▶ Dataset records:
+++++
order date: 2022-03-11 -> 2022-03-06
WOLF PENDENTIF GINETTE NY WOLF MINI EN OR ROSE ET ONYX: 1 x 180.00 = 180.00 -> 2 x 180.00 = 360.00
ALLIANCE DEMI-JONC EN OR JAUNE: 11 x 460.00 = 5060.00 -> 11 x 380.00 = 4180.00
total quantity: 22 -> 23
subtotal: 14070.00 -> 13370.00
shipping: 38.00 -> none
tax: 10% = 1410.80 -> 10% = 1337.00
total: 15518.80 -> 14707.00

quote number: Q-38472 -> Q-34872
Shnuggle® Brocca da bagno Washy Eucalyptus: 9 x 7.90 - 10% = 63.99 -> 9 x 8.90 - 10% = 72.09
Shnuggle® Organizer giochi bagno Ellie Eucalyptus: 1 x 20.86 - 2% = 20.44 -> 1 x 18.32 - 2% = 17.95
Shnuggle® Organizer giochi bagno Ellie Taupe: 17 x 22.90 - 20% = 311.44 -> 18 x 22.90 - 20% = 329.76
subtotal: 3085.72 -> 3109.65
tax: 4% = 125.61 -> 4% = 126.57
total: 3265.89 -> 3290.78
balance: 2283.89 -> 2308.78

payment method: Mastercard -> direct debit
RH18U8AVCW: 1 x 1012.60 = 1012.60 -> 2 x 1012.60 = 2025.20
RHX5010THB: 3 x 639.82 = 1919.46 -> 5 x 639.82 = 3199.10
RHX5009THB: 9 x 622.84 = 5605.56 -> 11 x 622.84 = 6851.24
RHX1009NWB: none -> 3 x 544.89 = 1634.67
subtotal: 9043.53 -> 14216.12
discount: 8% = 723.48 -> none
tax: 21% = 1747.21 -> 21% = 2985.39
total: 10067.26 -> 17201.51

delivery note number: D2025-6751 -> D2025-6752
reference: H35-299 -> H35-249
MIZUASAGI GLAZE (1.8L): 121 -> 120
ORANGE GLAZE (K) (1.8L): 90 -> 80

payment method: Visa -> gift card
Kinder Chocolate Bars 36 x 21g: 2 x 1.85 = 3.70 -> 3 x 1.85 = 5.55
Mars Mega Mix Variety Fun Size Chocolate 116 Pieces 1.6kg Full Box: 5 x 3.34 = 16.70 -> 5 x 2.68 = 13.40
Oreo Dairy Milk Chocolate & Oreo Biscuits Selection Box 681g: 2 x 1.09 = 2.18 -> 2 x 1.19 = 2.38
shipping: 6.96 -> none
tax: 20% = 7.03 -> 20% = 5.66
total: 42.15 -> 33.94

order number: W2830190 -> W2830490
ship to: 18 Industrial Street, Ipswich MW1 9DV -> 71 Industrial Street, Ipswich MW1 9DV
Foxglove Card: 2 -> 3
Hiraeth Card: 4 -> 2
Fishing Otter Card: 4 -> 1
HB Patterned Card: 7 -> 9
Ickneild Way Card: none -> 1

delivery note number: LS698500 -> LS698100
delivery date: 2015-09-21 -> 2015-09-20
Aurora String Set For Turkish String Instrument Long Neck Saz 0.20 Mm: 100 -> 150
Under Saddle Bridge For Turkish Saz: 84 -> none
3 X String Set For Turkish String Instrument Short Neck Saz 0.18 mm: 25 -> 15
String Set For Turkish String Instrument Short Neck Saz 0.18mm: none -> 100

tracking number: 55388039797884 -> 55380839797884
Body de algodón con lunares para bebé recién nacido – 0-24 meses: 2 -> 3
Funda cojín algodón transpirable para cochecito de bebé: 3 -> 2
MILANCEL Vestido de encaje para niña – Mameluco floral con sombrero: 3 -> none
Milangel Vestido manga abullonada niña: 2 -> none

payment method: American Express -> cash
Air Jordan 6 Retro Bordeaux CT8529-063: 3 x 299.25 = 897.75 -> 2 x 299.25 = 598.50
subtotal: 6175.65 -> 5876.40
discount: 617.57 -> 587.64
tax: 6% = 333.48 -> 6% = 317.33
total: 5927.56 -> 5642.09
+++++
▶ Task objective:
From the first line of the records above down to the line containing "Shnuggle® Organizer giochi bagno Ellie Taupe: 17", repeat each line exactly as written. Include both of those lines and add nothing.

▶ Answer to this exercise:
order date: 2022-03-11 -> 2022-03-06
WOLF PENDENTIF GINETTE NY WOLF MINI EN OR ROSE ET ONYX: 1 x 180.00 = 180.00 -> 2 x 180.00 = 360.00
ALLIANCE DEMI-JONC EN OR JAUNE: 11 x 460.00 = 5060.00 -> 11 x 380.00 = 4180.00
total quantity: 22 -> 23
subtotal: 14070.00 -> 13370.00
shipping: 38.00 -> none
tax: 10% = 1410.80 -> 10% = 1337.00
total: 15518.80 -> 14707.00

quote number: Q-38472 -> Q-34872
Shnuggle® Brocca da bagno Washy Eucalyptus: 9 x 7.90 - 10% = 63.99 -> 9 x 8.90 - 10% = 72.09
Shnuggle® Organizer giochi bagno Ellie Eucalyptus: 1 x 20.86 - 2% = 20.44 -> 1 x 18.32 - 2% = 17.95
Shnuggle® Organizer giochi bagno Ellie Taupe: 17 x 22.90 - 20% = 311.44 -> 18 x 22.90 - 20% = 329.76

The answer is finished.